What is expected - Return exactly, and only, the lines from the line containing "2008: 1001366 -> 1001302" through the final line of the records below, both included.

(Before and after images)
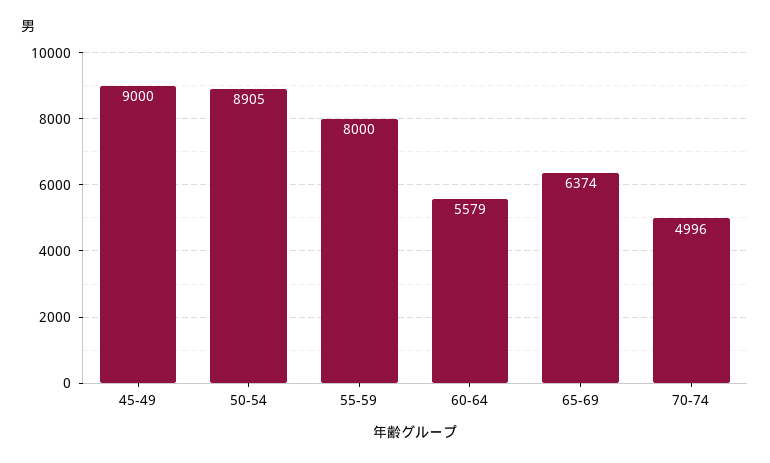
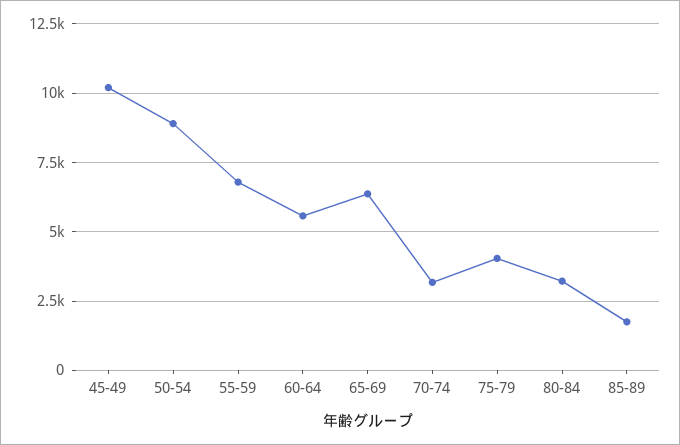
45-49: 9000 -> 10250
55-59: 8000 -> 6750
70-74: 4996 -> 3250
75-79: none -> 4000
80-84: none -> 3250
85-89: none -> 1750

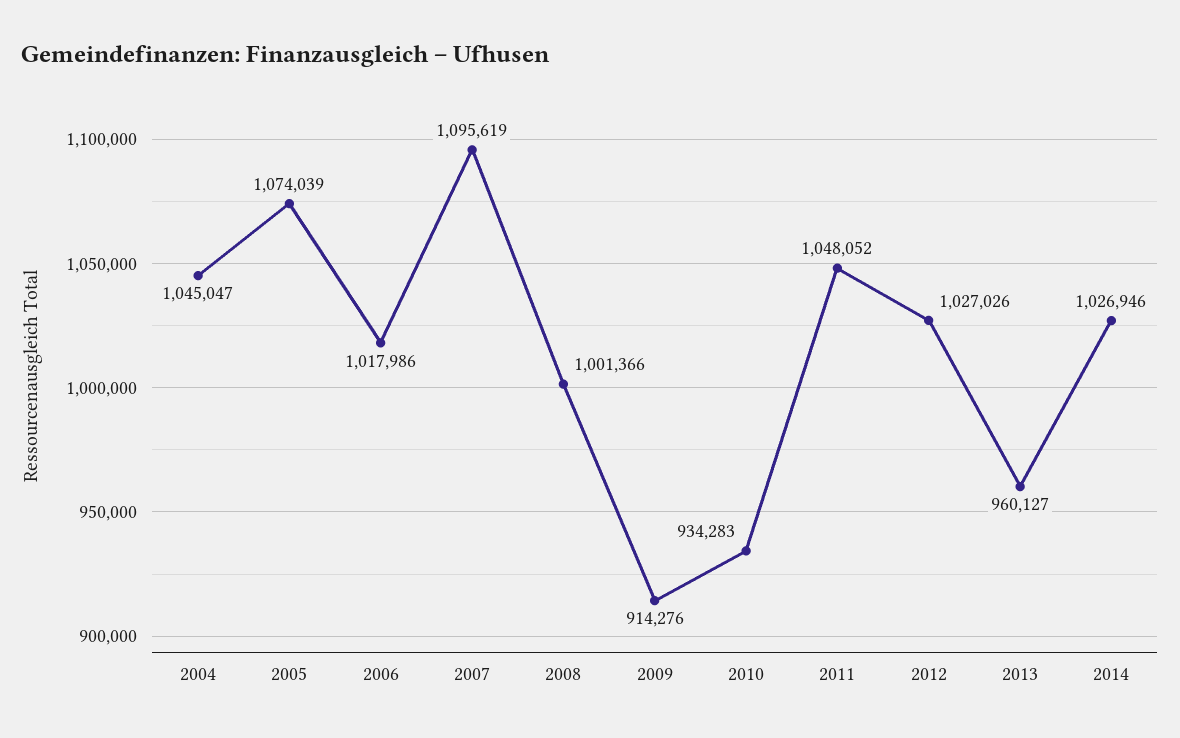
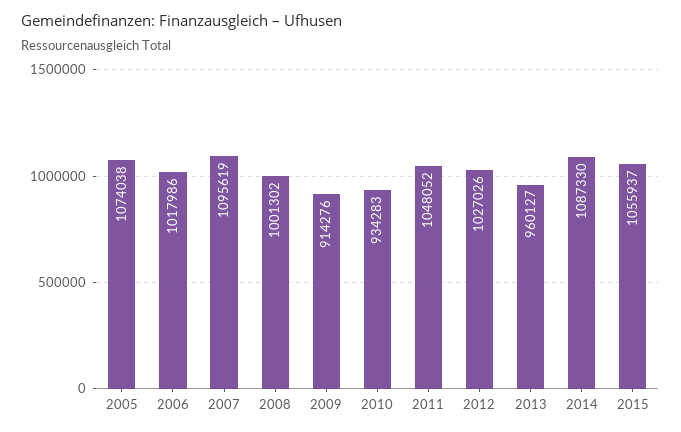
2004: 1045047 -> none
2005: 1074039 -> 1074038
2008: 1001366 -> 1001302
2014: 1026946 -> 1087330
2015: none -> 1055937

Exercise output -
2008: 1001366 -> 1001302
2014: 1026946 -> 1087330
2015: none -> 1055937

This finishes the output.